His identity didn’t depend on what He did, or what others said about Him or what He had.

He was God’s Son, Who God loved.

And God was pleased with Him.

And that was all that mattered.

And if there is nothing else you or I hear this morning, I want us to know that if we have given our lives over to Christ—What God said of Jesus God says of us!

You are God’s son, you are God’s daughter.

God loves you.

God is pleased with you.

And we have to hear this, don’t we?

We have to hear it, not so much with our ears, but in our hearts—through the indwelling of the Holy Spirit, and that changes our entire lives.

“I have loved you with an everlasting love,” God says in Jeremiah.

“I have engraved your name on the palm of my hands,” God says in Isaiah.

And in Psalm 139 God says, “I created your inmost being; I knit you in your mother’s womb.”

“I love you.

I died for you.

You are mine and I am yours.

And you belong to me and no one can snatch you out of my hands!”

Have you heard that?

Do you hear that?

Do you know that?

Is that who you are—the beloved child of God?

This is who we have been created to be.

And yes, the other voices come in to try and steal our identity.

The other voices come in to ruin our lives and confuse us.

But the truth is that we are loved by God.

And that is what we affirm at our Baptism.

And we tell the devil that those other things are all a lie!!!

If we can hear the voice of God speaking to us from all eternity to all eternity—our lives will become more and more like the life of Christ.

And then we will start to discover that all we do is nurtured and sprouts from our knowledge that God loves us.
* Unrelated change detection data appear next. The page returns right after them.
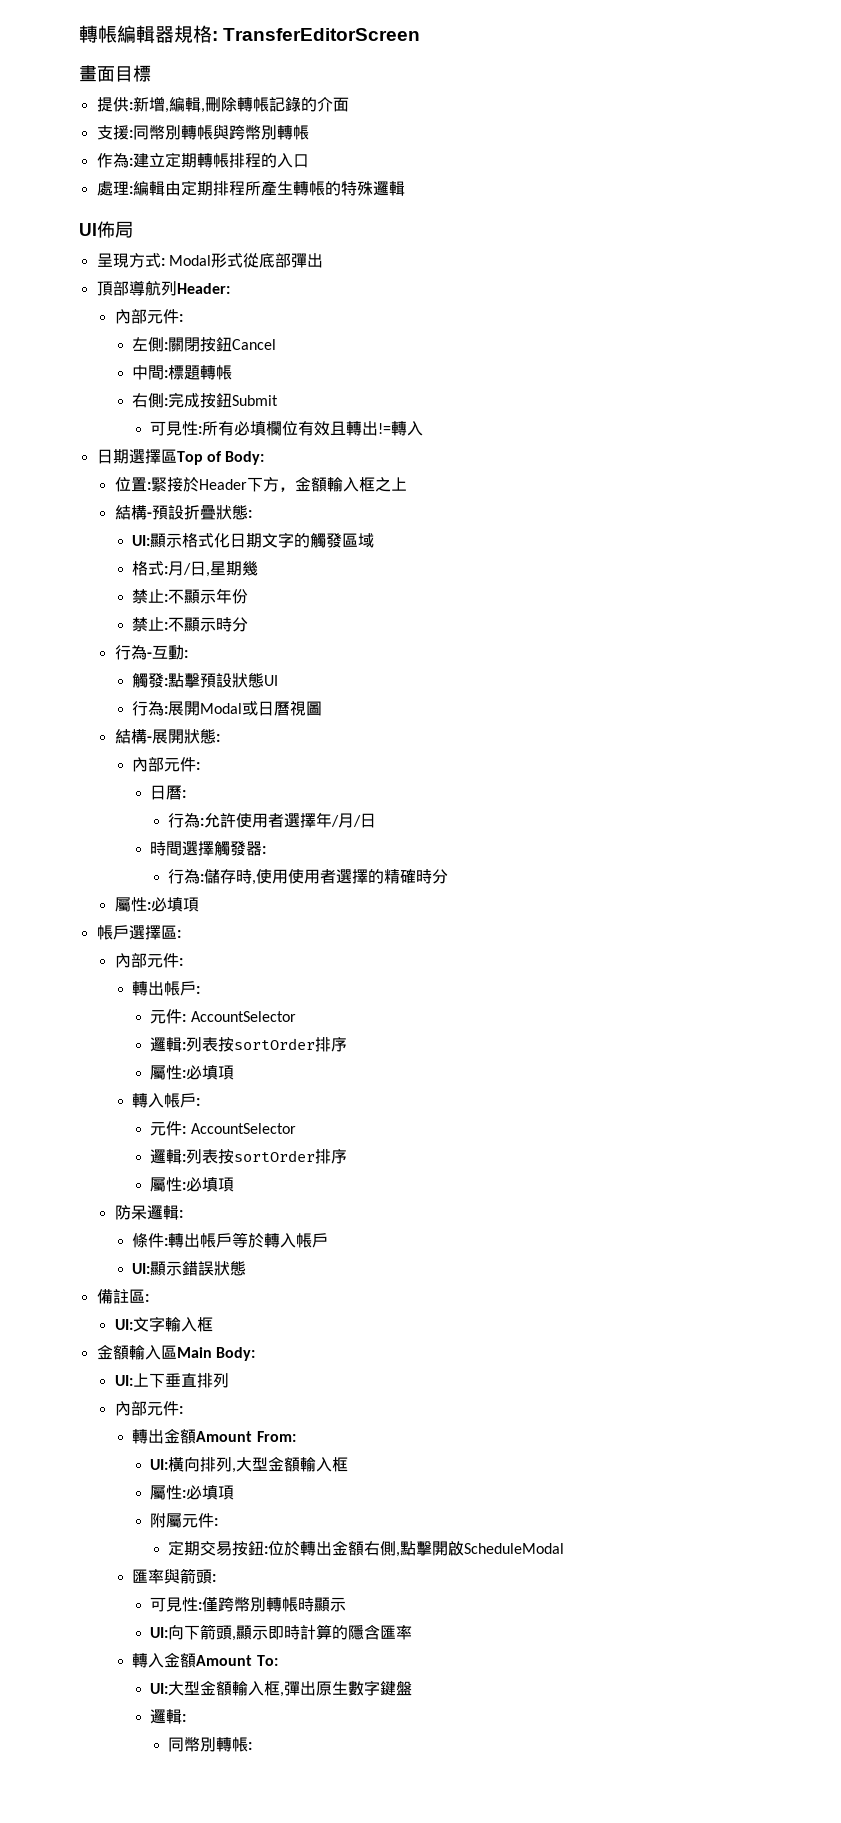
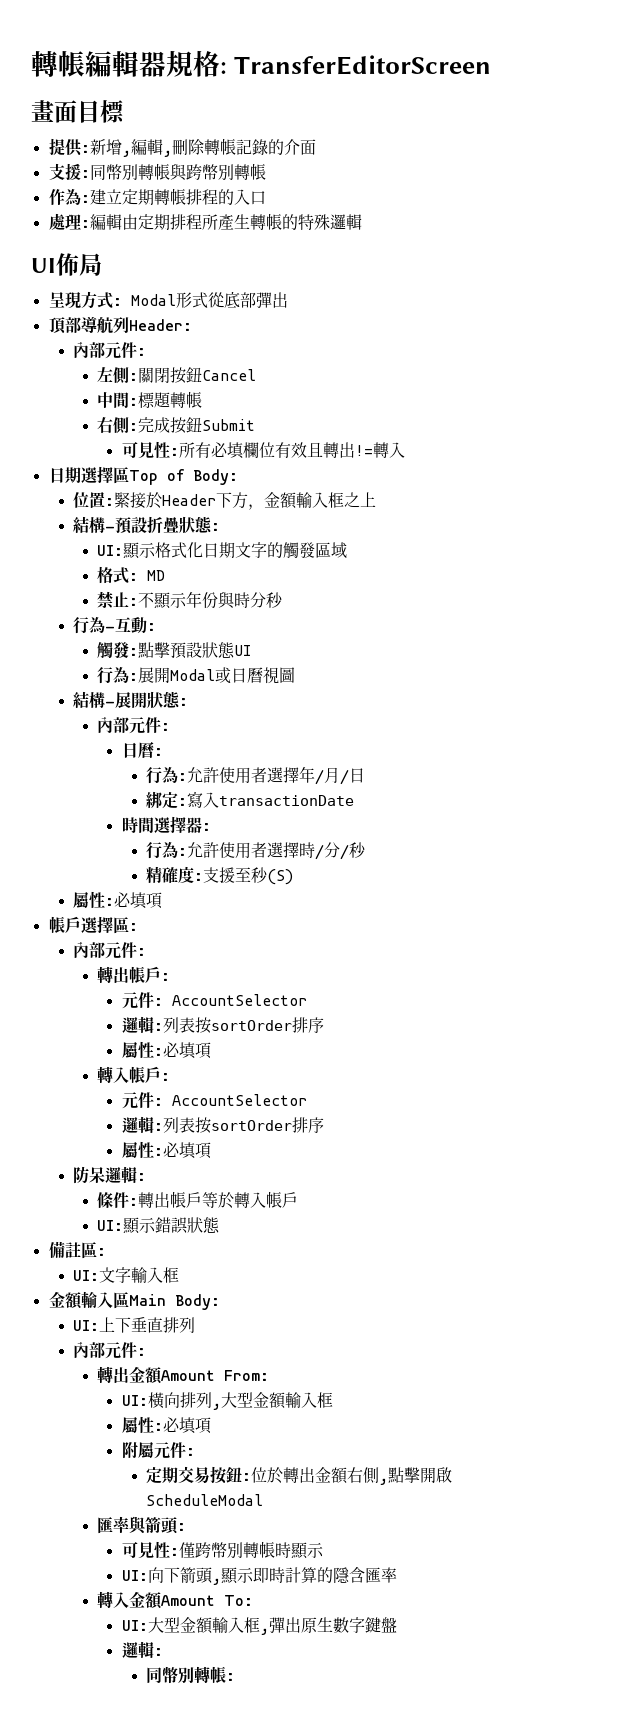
- 格式:月/日,星期幾
+ 格式: MD
- 禁止:不顯示年份
- 禁止:不顯示時分
+ 禁止:不顯示年份與時分秒
+ 綁定:寫入transactionDate
- 時間選擇觸發器:
+ 時間選擇器:
- 行為:儲存時,使用使用者選擇的精確時分
+ 行為:允許使用者選擇時/分/秒
+ 精確度:支援至秒(S)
And this will cut right into our daily lives.

And we will still be rejected at times, and we will still be praised at other times and we will still have loses but we will live as people who are no longer searching for our identity—no longer trying to answer the question: “Who am I?”

We will still have pain and failures and success, but we will know who we are and Whose we are.
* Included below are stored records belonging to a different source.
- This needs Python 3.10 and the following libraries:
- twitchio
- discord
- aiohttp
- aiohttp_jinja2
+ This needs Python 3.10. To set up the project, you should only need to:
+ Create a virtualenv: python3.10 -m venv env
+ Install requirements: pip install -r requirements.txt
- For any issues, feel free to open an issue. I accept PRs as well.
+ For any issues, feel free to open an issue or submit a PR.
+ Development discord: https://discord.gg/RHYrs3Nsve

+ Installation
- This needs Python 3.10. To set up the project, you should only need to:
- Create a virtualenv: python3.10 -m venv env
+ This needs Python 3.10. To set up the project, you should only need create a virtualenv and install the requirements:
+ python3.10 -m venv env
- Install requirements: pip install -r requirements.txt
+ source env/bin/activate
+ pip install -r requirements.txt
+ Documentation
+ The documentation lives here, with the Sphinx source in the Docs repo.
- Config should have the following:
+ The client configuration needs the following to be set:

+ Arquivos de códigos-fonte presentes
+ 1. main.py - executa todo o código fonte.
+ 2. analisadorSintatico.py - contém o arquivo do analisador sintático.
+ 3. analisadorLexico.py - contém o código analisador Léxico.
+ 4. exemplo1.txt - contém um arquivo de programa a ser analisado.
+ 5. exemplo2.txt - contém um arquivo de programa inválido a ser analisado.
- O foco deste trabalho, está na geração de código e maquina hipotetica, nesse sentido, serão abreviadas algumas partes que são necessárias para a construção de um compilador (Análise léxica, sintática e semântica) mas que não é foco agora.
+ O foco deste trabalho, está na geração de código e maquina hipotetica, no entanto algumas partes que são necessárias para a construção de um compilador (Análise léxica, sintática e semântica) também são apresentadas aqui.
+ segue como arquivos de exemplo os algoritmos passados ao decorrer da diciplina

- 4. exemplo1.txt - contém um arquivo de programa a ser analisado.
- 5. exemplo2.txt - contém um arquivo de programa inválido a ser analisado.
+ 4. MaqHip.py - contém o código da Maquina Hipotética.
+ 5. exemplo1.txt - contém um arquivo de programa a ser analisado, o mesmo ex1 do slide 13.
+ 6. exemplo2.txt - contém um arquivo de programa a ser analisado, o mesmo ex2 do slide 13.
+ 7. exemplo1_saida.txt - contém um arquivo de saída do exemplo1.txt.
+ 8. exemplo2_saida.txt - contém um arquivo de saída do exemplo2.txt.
In 1st John, it says, “We love because God first loved us.”

And the great struggle in life, and I’m not saying it’s easy because it’s not, but the great struggle is to claim that love—that God first loves us.

Every time we are tempted to feel bitter, to lash out, and feel rejected can we go back and say, “No! I am loved by God!

And even though I have been rejected that rejection will become for me an opportunity to reclaim the truth!”

It’s like being pruned.

It helps me to claim more fully and deeply the truth of how much God loves me.

And if I can hold onto that I can be free to love other people without expecting them to give me everything my heart desires.

After Jesus, having been led by the Spirit into the wilderness for forty days to be tempted by Satan, was able to hold on to His identity as the Son of God, whom God loves and is well pleased…

…He went into Galilee, proclaiming the good news of God, “The time has come.

The kingdom of God has come near.

Repent and believe the good new!”

Brothers and sisters, God has created you and me with hearts that only God’s love can satisfy.

And if we can hold onto the fact that God loves us, that Jesus came and died for us—if we repent and truly believe that Good News—we too, can be free to walk in this life proclaiming God’s love to others.

And that’s what it’s all about.

Today is Baptism of the Lord Sunday.

It’s an opportunity to re-claim the truth that we are God’s children, adopted through the blood of Christ, and He is well pleased with us.

That is who we are.

That is Whose we are.

And nothing else matters.

If you have been baptized, whether it was as a child or an adult, please come forward, touch the baptismal waters, re-claim your baptism, and be thankful, and then take a shell with you as a symbol of your baptism.

If you have not been baptized, please come forward and let me know that you would like to be baptized…

…and we will make an appointment to sit down and discuss what baptism means and we will plan a Sunday for your big event.